I have been attempting to classify an author using multiple texts written by this author, which I would then use to find similarities in other texts to identify that author in the test group.
I have been successful with some of the predictions, however I am still getting results where it failed to predict the author.
I have done pre-processing the texts beforehand with stemming, tokenizing, stop words, removing punctuation etc. in an attempt to make it more accurate.
I am unfamiliar with how exactly the OneClassSVM parameters work. What parameters could I use to best suit my problem and how could I make my model more accurate in it's predictions?
Here is what I have so far:
vectorizer = TfidfVectorizer()
author_corpus = self.pre_process(author_corpus)

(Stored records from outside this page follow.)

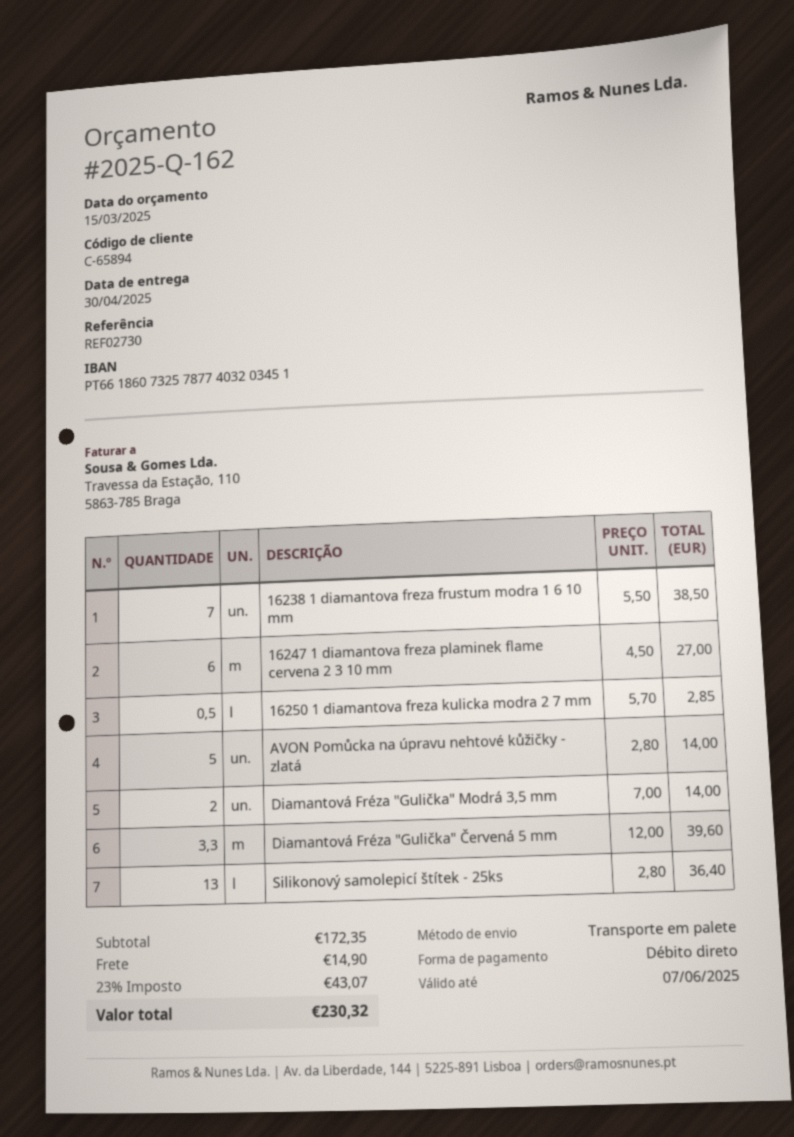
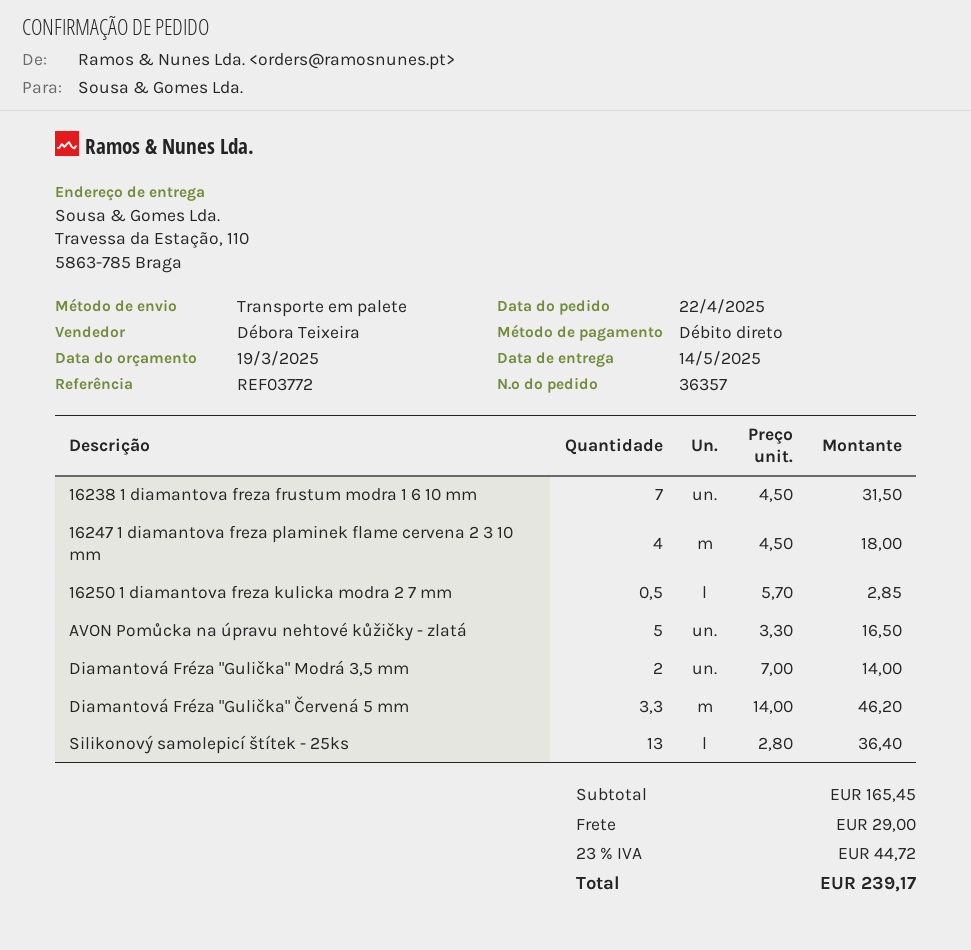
quote date: 2025-03-15 -> 2025-03-19
delivery date: 2025-04-30 -> 2025-05-14
reference: REF02730 -> REF03772
16238 1 diamantova freza frustum modra 1 6 10 mm: 7 x 5.50 = 38.50 -> 7 x 4.50 = 31.50
16247 1 diamantova freza plaminek flame cervena 2 3 10 mm: 6 x 4.50 = 27.00 -> 4 x 4.50 = 18.00
AVON Pomůcka na úpravu nehtové kůžičky - zlatá: 5 x 2.80 = 14.00 -> 5 x 3.30 = 16.50
Diamantová Fréza "Gulička" Červená 5 mm: 3.3 x 12.00 = 39.60 -> 3.3 x 14.00 = 46.20
subtotal: 172.35 -> 165.45
shipping: 14.90 -> 29.00
tax: 23% = 43.07 -> 23% = 44.72
total: 230.32 -> 239.17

test_corpus = self.pre_process(test_corpus)
train = author_corpus
test = test_corpus
train_vectors = vectorizer.fit_transform(train)
test_vectors = vectorizer.transform(test)
model = OneClassSVM(kernel='linear', gamma='auto', nu=0.01)
model.fit(train_vectors)
test_predictions = model.predict(test_vectors)
print(test_predictions[:10])
print(model.score_samples(test_vectors)[:10])
You can use a SVM, but deep learning is really well-suited for this. I did a Kaggle competition with classifying documents that was amazing for this.
If you don't think you have a big enough dataset, you might want to just take a text classifier model and re-train the last layer on your author, then fine-tune the rest of the model.
I’ve heard positive things about Andrew Ng’s deep learning class on Coursera. I learned all I know about AI using the Microsoft Professional Certification in AI on edx.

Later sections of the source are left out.